I was sitting at my dining table reading all this in the
Daily Freeman
. Josie was over in the kitchen putting away the dishes. The banging and clanging was working on my nerves. Josie had been living with me for over a week now. She was pretty unobtrusive, but I was having a hard time adjusting. After leaving the Asshole I treasured my solitude, my messiness, my non-meals, my odd hours. With Josie around I felt like I had to set an example.

Just like I had to with my clients.

When my marriage was rotting like overripe fruit and every minute spent with the Asshole felt like an assault on my heart and soul, I still had to sit there and listen to my clients complain about their shitty bosses and undermining mothers and offer them my best advice, even though I felt like bursting into tears or screaming at them to shut the fuck up. It was a strain. In my new life there wasn’t supposed to be any more of that. Janet was finally let out of her cage, finally free to not be in control all the time, not be so mature and well-adjusted, not to have to set an example. And now here I was, a goddamn surrogate mother.

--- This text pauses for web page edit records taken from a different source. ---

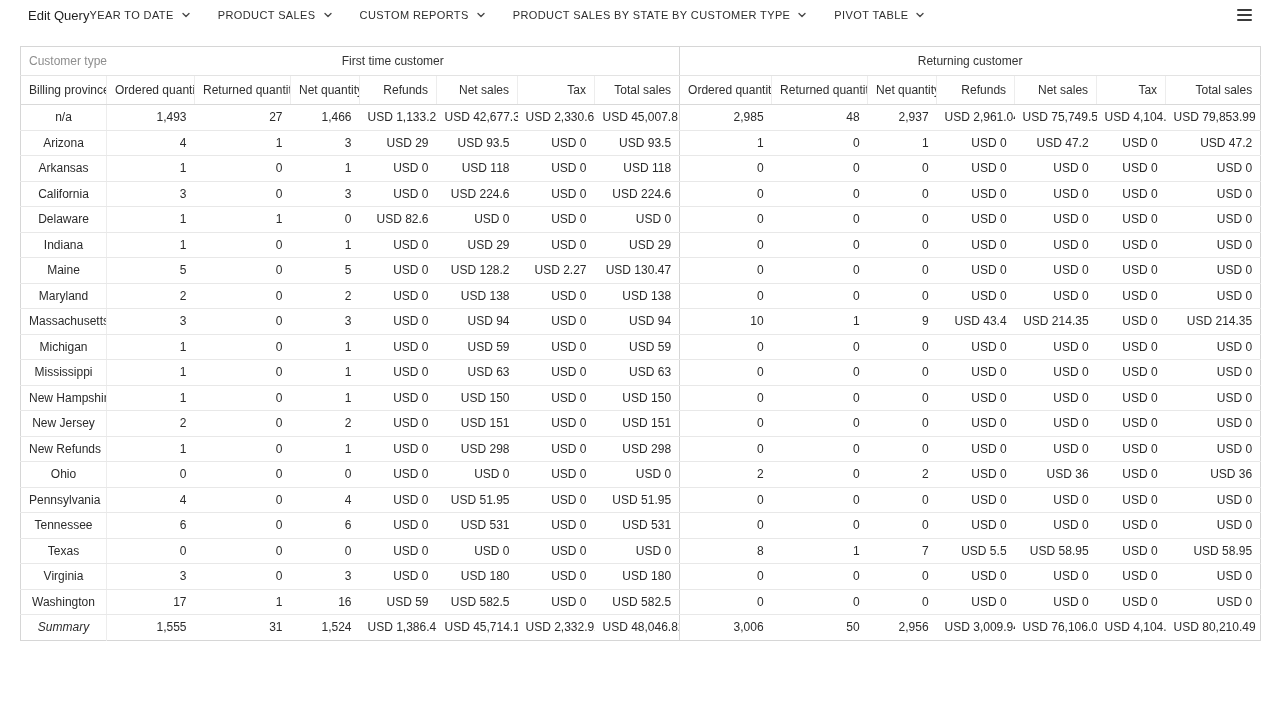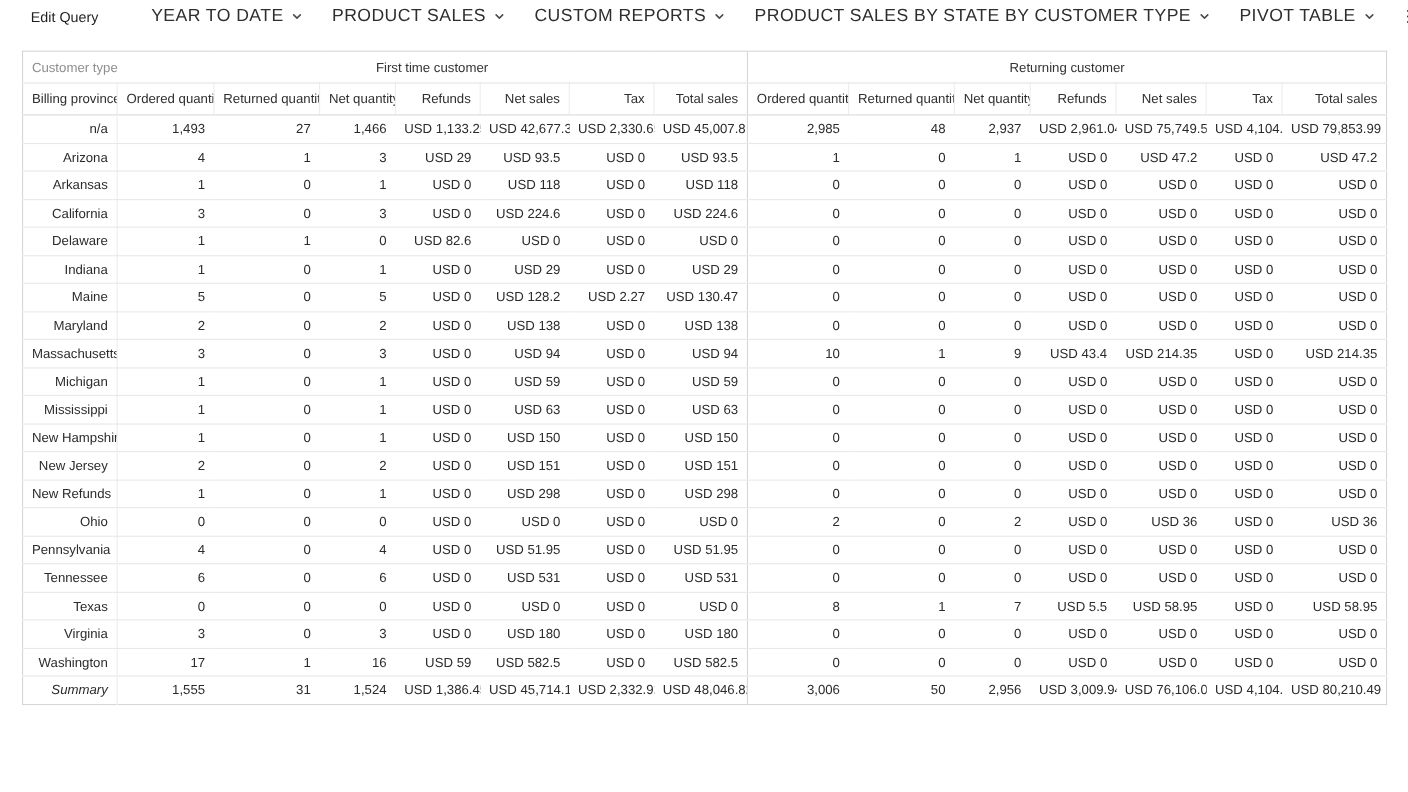--- a/index.html
+++ b/index.html
@@ -15,30 +15,29 @@
   
   .topbar {
     display: flex;
     align-items: center;
     height: 30px;
     padding: 0 26px 0 28px;
   }
   .topbar-title {
     font-size: 13px;
     color: #1f1f1f;
-    margin-right: 48px;
     white-space: nowrap;
     cursor: pointer;
   }
   .menu {
     display: flex;
     align-items: center;
     gap: 7px;
     margin-right: 27px;
-    font-size: 16px;
+    font-size: 11px;
     letter-spacing: 0.4px;
     color: #2e2e2e;
     white-space: nowrap;
     cursor: pointer;
   }
   .chevron { width: 10px; height: 10px; flex: 0 0 auto; }
   .hamburger {
     margin-left: auto;
     display: flex;
     flex-direction: column;
@@ -83,21 +82,21 @@
     border-left: 1px solid #ededed;
   }
   tr.cols-row th.corner { text-align: left; border-left: none; }
   .g2 { border-left: 1px solid #d6d6d6 !important; }
   tbody td {
     height: 25.5px;
     border-bottom: 1px solid #e8e8e8;
     text-align: right;
   }
   tbody td.province {
-    text-align: right;
+    text-align: center;
     border-right: 1px solid #ededed;
   }
   tbody tr:last-child td { border-bottom: none; }
   tbody td.province.summary { font-style: italic; }
 </style>
 </head>
 <body>
 
 <div class="topbar">
   <div class="topbar-title">Edit Query</div>

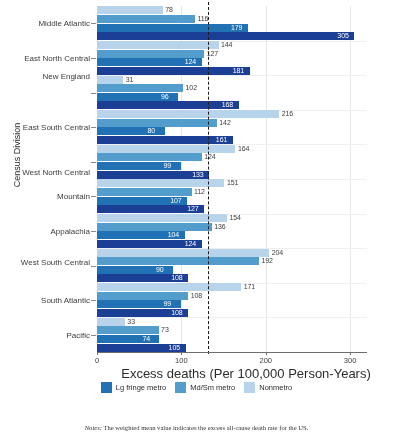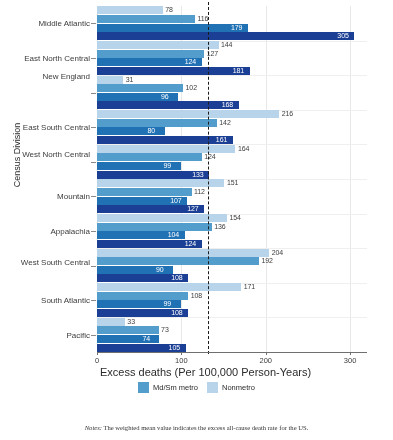--- a/index.html
+++ b/index.html
@@ -97,25 +97,25 @@
   .x-tick-label {
     position: absolute;
     top: 356px;
     font-size: 7.5px;
     color: #3c3c3c;
     transform: translateX(-50%);
     white-space: nowrap;
   }
   #x-axis-title {
     position: absolute;
-    left: 100px;
+    left: 111px;
     top: 366px;
     width: 270px;
-    text-align: left;
-    font-size: 11px;
+    text-align: center;
+    font-size: 13px;
     color: #2b2b2b;
   }
 
   .y-cat-label {
     position: absolute;
     right: 0;
     font-size: 8px;
     color: #3c3c3c;
     white-space: nowrap;
     transform: translateY(-50%);
@@ -188,21 +188,21 @@
 </head>
 <body>
 
 <div id="figure">
 
   <div id="y-cat-wrap">
       <div class="y-cat-label" style="top: 17.3px;">Middle Atlantic</div>
       <div class="y-cat-label" style="top: 51.9px;">East North Central</div>
       <div class="y-cat-label" style="top: 70px;">New England</div>
       <div class="y-cat-label" style="top: 121.1px;">East South Central</div>
-      <div class="y-cat-label" style="top: 148px;">West North Central</div>
+      <div class="y-cat-label" style="top: 166px;">West North Central</div>
       <div class="y-cat-label" style="top: 190.3px;">Mountain</div>
       <div class="y-cat-label" style="top: 224.9px;">Appalachia</div>
       <div class="y-cat-label" style="top: 256px; margin-left: 8px;">West South Central</div>
       <div class="y-cat-label" style="top: 294.1px;">South Atlantic</div>
       <div class="y-cat-label" style="top: 328.7px;">Pacific</div>
     </div>
   <div id="y-axis-title">Census Division</div>
 
   <div id="plot-area">
     <div id="gridlines">
@@ -393,20 +393,24 @@
       <div class="x-tick-label" style="left: 181.375px;">100</div>
       <div class="x-tick" style="left: 265.75px;"></div>
       <div class="x-tick-label" style="left: 265.75px;">200</div>
       <div class="x-tick" style="left: 350.125px;"></div>
       <div class="x-tick-label" style="left: 350.125px;">300</div>
     </div>
   <div id="x-axis-title">Excess deaths (Per 100,000 Person-Years)</div>
 
   <div id="legend">
       <div class="legend-item">
+        <span class="legend-swatch" style="background: rgb(33, 113, 181);"></span>
+        <span class="legend-text">Lg fringe metro</span>
+      </div>
+      <div class="legend-item">
         <span class="legend-swatch" style="background: rgb(82, 157, 204);"></span>
         <span class="legend-text">Md/Sm metro</span>
       </div>
       <div class="legend-item">
         <span class="legend-swatch" style="background: rgb(184, 212, 234);"></span>
         <span class="legend-text">Nonmetro</span>
       </div>
     </div>
 
   <div id="note">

“Josie, I like to read my morning paper in peace and quiet.”

“I’m sorry, Janet.”

“And please stop
apologizing
for everything. If I say something like I want to read the morning paper in peace and quiet, just stop what you’re doing, or maybe say ‘message received’ or ‘I get ya,’ but you have nothing to apologize for. You’re trying to be helpful, which I appreciate, but now is not the time.”

She looked at me and nodded and went into her room. Sputnik followed. Which annoyed me a lot more than the banging and clanging. Fickle little mutt, he’d have been a dish at a Korean buffet if it wasn’t for me.

In case you couldn’t tell, I was not having a good morning.

Reading conjecture about Esmerelda’s last moments didn’t help, although there was a fascination at the gruesome details. There must have been
a lot
of blood. And what did it feel like to saw someone’s head off? Did the saw just buzz through, or did it take some effort? And it was definitely overkill. Someone who just wanted her out of the way wouldn’t go to all that trouble when a nice clean bullet would do the job. This was a crime of passion. Intense passion.

The phone rang.

“Hello?”

“Janet, it’s Franny Van Kirk. Do you think this Esmerelda Pillow business could be connected to Daphne in any way?”

“I think there’s a good chance they’re connected. According to Becky Livingston, Esmerelda Pillow was Daphne’s dealer. She would hand-deliver the heroin to her.”

“Rebecca Livingston is not what I would call a reliable source.”

“No, but I think she’s right on this. I met Pillow. She was upset about Daphne’s death for some reason, and I think it was more than just the loss of a good customer. She seemed to take the death personally and to want to avenge it in some way.”

“And … ?”

“And that’s as far as my thinking has gotten.”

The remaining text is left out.